▸ **Aim of the exercise**:
Pictures aside, write out every record exactly as it appears.

[Opening Data for analysis section]

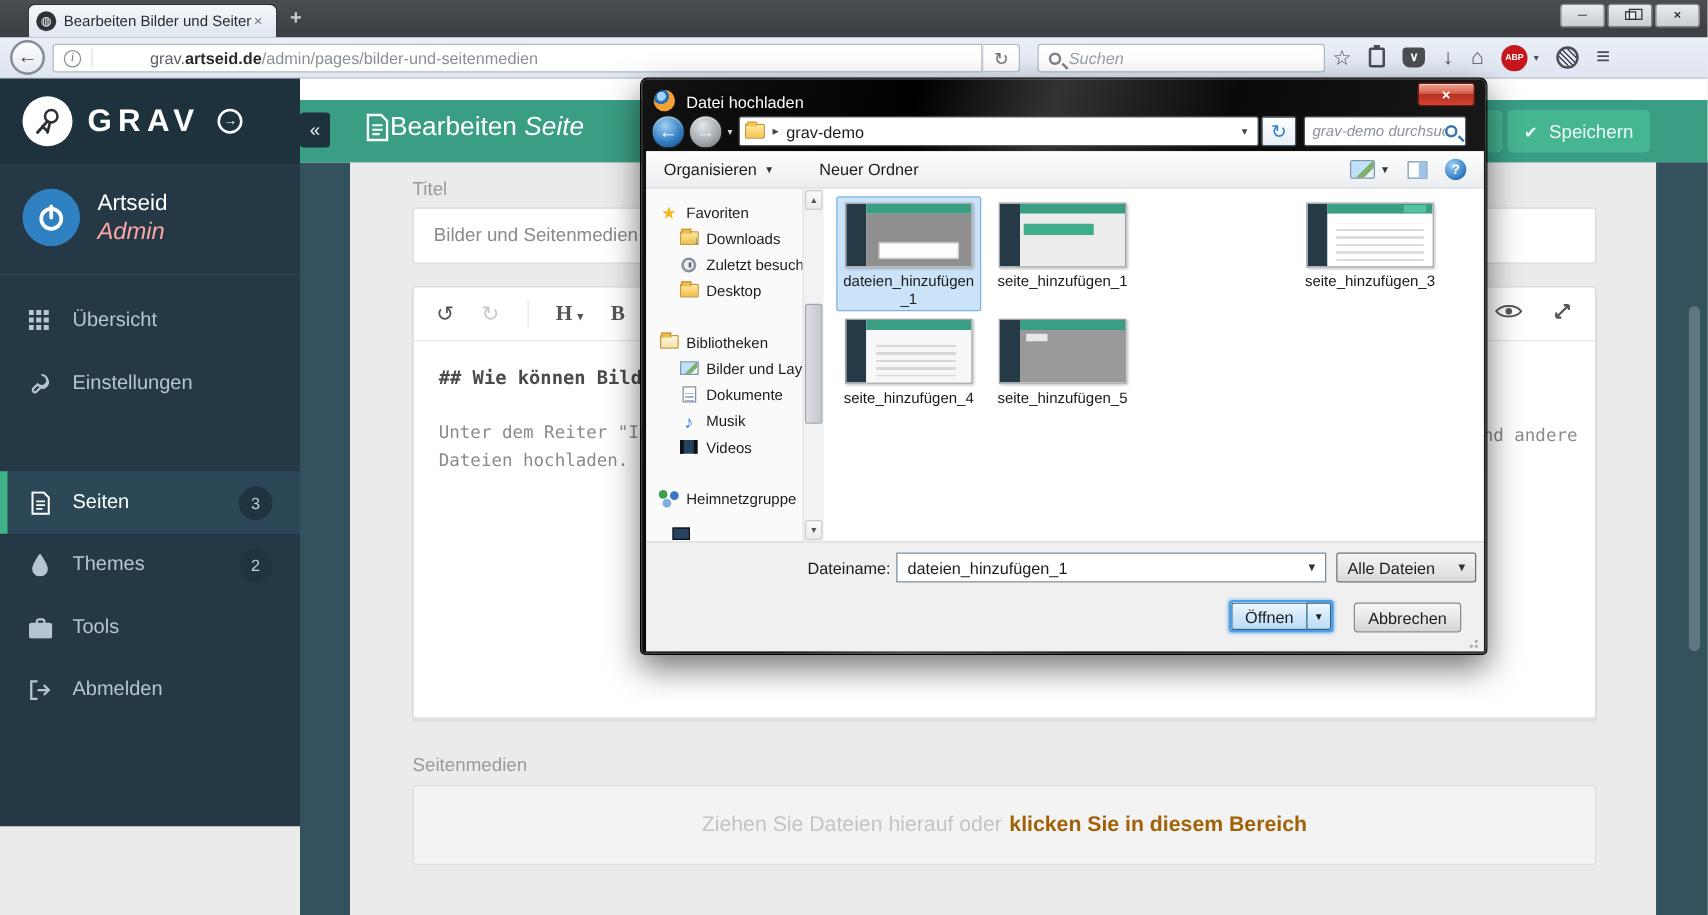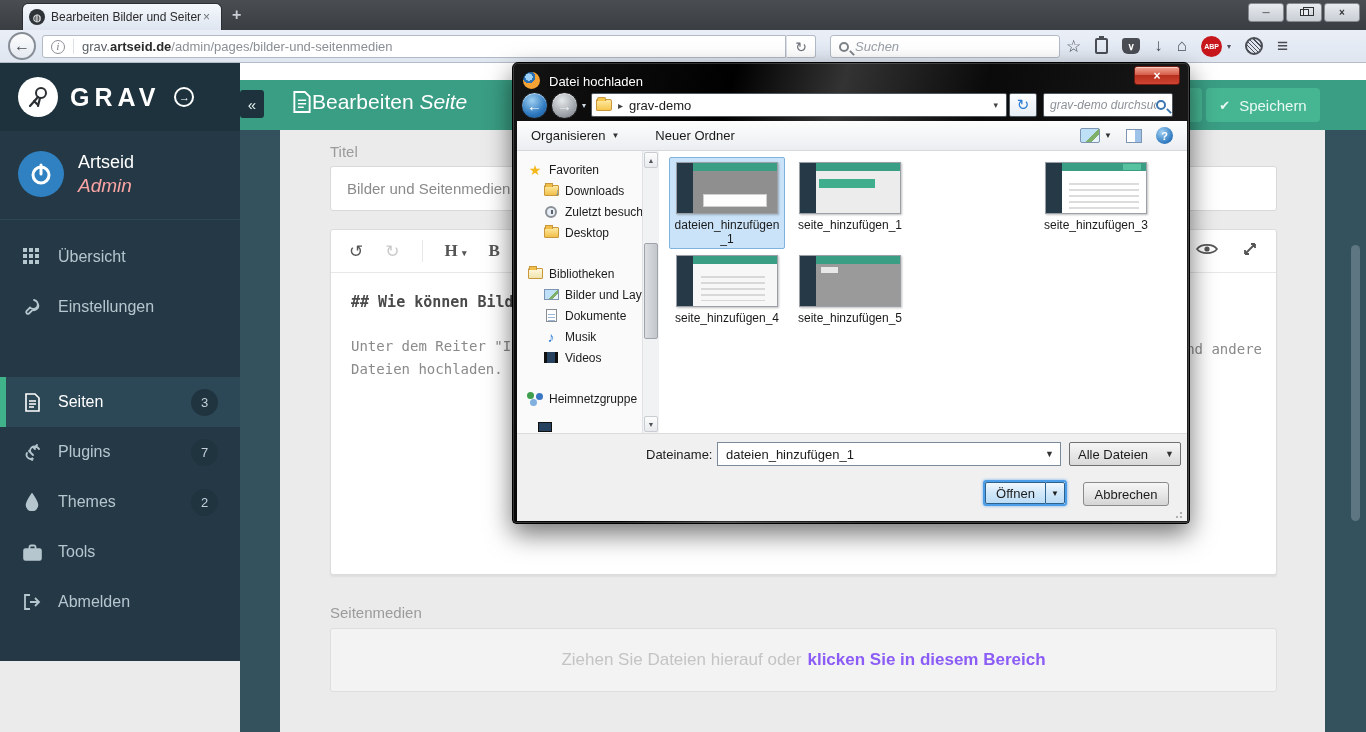--- a/index.html
+++ b/index.html
@@ -35,7 +35,7 @@
   .url-sep { width:1px; height:15px; background:#dcdfe4; margin-right:8px; }
   .url-text { font-size:13px; color:#8a8f96; white-space:nowrap; }
   .url-text b { color:#2b2b2b; font-weight:bold; }
-  .url-text .sub { color:#5a5f66; }
+  .url-text .sub { color:#5a5f66;margin-left:38px; }
   .reloadbox { position:absolute; left:786px; top:5px; width:30px; height:23px; background:#fff;
     border:1px solid #b2bac6; border-left:1px solid #dcdfe4; border-radius:0 3px 3px 0;
     display:flex; align-items:center; justify-content:center; color:#6b7077; font-size:14px; }

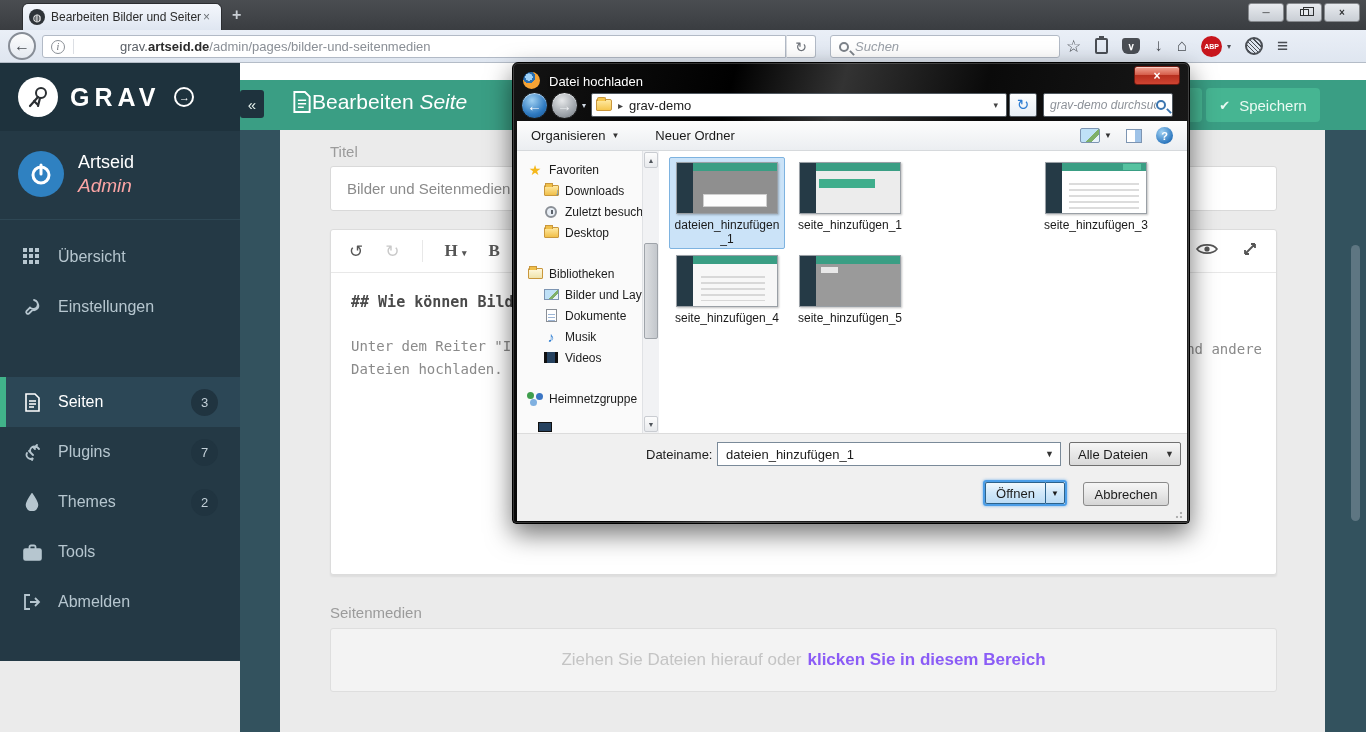--- a/index.html
+++ b/index.html
@@ -353,15 +353,6 @@
       </span>
       <span>Seiten</span>
       <span class="badge">3</span>
-    </div>
-    <div class="mi">
-      <span class="ico">
-        <svg width="18" height="18" viewBox="0 0 18 18">
-            <path d="M6 8 l4 4 M4 10 a4 4 0 0 0 6 5 l-1 2 M10 4 l2 2 M14 2 l-2 2 M16 6 l-2 -2 M8 10 a4 4 0 0 1 5 -6" fill="none" stroke="currentColor" stroke-width="1.8" stroke-linecap="round"></path>
-          </svg>
-      </span>
-      <span>Plugins</span>
-      <span class="badge">7</span>
     </div>
     <div class="mi">
       <span class="ico">

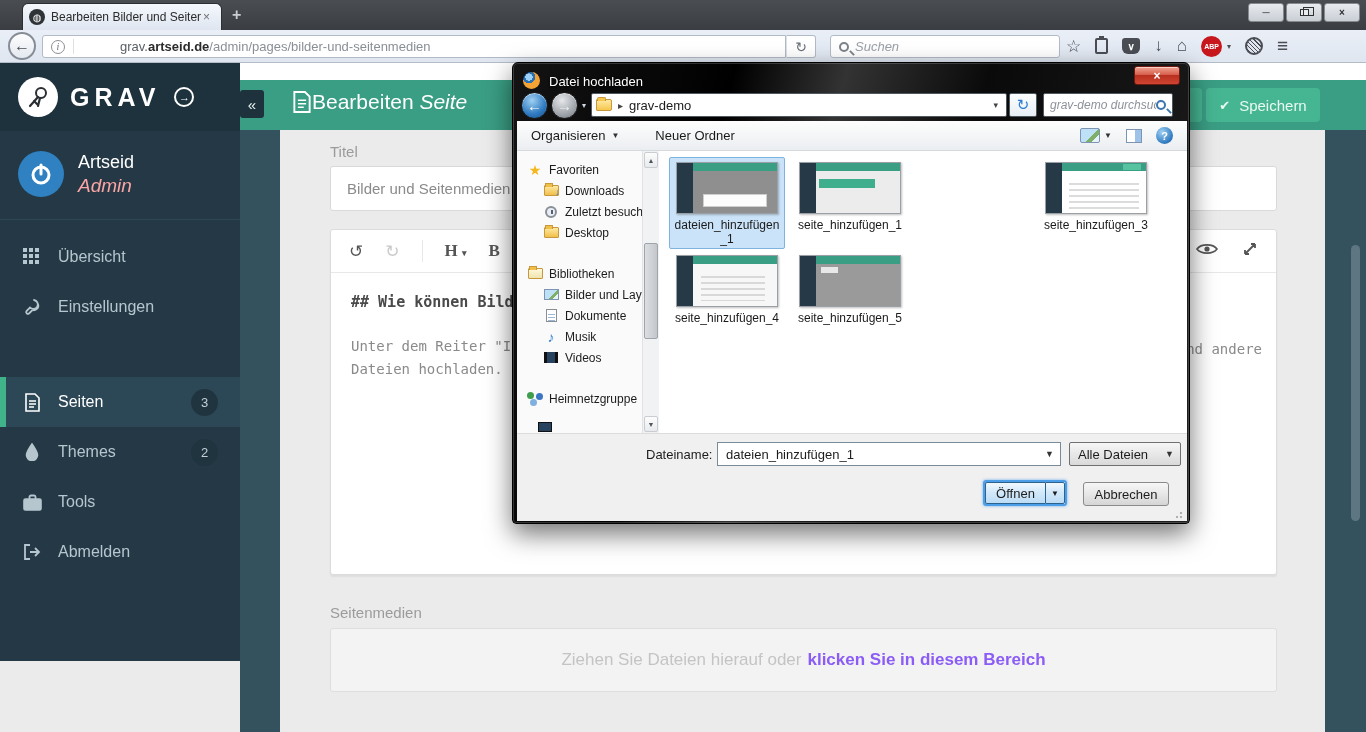--- a/index.html
+++ b/index.html
@@ -112,7 +112,7 @@
   .dropzone { position:absolute; left:50px; top:498px; width:947px; height:64px; background:#f3f3f3;
     border:1px solid #dedede; border-radius:3px; display:flex; align-items:center; justify-content:center;
     font-size:17px; color:#c4c4c4; }
-  .dropzone b { color:#8b5cf6; margin-left:6px; }
+  .dropzone b { color:#a16207; margin-left:6px; }
   #rightstrip { position:absolute; left:1325px; top:130px; width:41px; height:602px; background:#33525e; }
   .pg-thumb { position:absolute; left:26px; top:115px; width:9px; height:276px; border-radius:5px; background:#5e7682; }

[Closing Data for analysis section]

▸ **Result below**:
--- a/index.html
+++ b/index.html
@@ -35,7 +35,7 @@
   .url-sep { width:1px; height:15px; background:#dcdfe4; margin-right:8px; }
   .url-text { font-size:13px; color:#8a8f96; white-space:nowrap; }
   .url-text b { color:#2b2b2b; font-weight:bold; }
-  .url-text .sub { color:#5a5f66; }
+  .url-text .sub { color:#5a5f66;margin-left:38px; }
   .reloadbox { position:absolute; left:786px; top:5px; width:30px; height:23px; background:#fff;
     border:1px solid #b2bac6; border-left:1px solid #dcdfe4; border-radius:0 3px 3px 0;
     display:flex; align-items:center; justify-content:center; color:#6b7077; font-size:14px; }

--- a/index.html
+++ b/index.html
@@ -353,15 +353,6 @@
       </span>
       <span>Seiten</span>
       <span class="badge">3</span>
-    </div>
-    <div class="mi">
-      <span class="ico">
-        <svg width="18" height="18" viewBox="0 0 18 18">
-            <path d="M6 8 l4 4 M4 10 a4 4 0 0 0 6 5 l-1 2 M10 4 l2 2 M14 2 l-2 2 M16 6 l-2 -2 M8 10 a4 4 0 0 1 5 -6" fill="none" stroke="currentColor" stroke-width="1.8" stroke-linecap="round"></path>
-          </svg>
-      </span>
-      <span>Plugins</span>
-      <span class="badge">7</span>
     </div>
     <div class="mi">
       <span class="ico">

--- a/index.html
+++ b/index.html
@@ -112,7 +112,7 @@
   .dropzone { position:absolute; left:50px; top:498px; width:947px; height:64px; background:#f3f3f3;
     border:1px solid #dedede; border-radius:3px; display:flex; align-items:center; justify-content:center;
     font-size:17px; color:#c4c4c4; }
-  .dropzone b { color:#8b5cf6; margin-left:6px; }
+  .dropzone b { color:#a16207; margin-left:6px; }
   #rightstrip { position:absolute; left:1325px; top:130px; width:41px; height:602px; background:#33525e; }
   .pg-thumb { position:absolute; left:26px; top:115px; width:9px; height:276px; border-radius:5px; background:#5e7682; }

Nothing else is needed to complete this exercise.